Problem to solve
Nothing but the lines from the one with "flex-direction: none ->" through the end of the records below should be written out, and each must match word for word.

Collected data entries:
▬▬▬

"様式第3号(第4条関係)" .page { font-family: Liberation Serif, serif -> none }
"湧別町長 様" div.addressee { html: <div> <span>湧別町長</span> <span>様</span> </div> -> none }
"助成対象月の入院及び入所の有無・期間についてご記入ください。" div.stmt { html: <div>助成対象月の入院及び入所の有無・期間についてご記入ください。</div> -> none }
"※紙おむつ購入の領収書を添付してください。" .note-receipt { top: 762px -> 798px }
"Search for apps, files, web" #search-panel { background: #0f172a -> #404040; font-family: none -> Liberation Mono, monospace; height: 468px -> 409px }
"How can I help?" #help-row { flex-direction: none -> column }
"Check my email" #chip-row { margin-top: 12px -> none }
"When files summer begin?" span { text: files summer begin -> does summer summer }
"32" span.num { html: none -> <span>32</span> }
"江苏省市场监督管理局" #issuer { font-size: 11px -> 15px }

▬▬▬

Finished task
"How can I help?" #help-row { flex-direction: none -> column }
"Check my email" #chip-row { margin-top: 12px -> none }
"When files summer begin?" span { text: files summer begin -> does summer summer }
"32" span.num { html: none -> <span>32</span> }
"江苏省市场监督管理局" #issuer { font-size: 11px -> 15px }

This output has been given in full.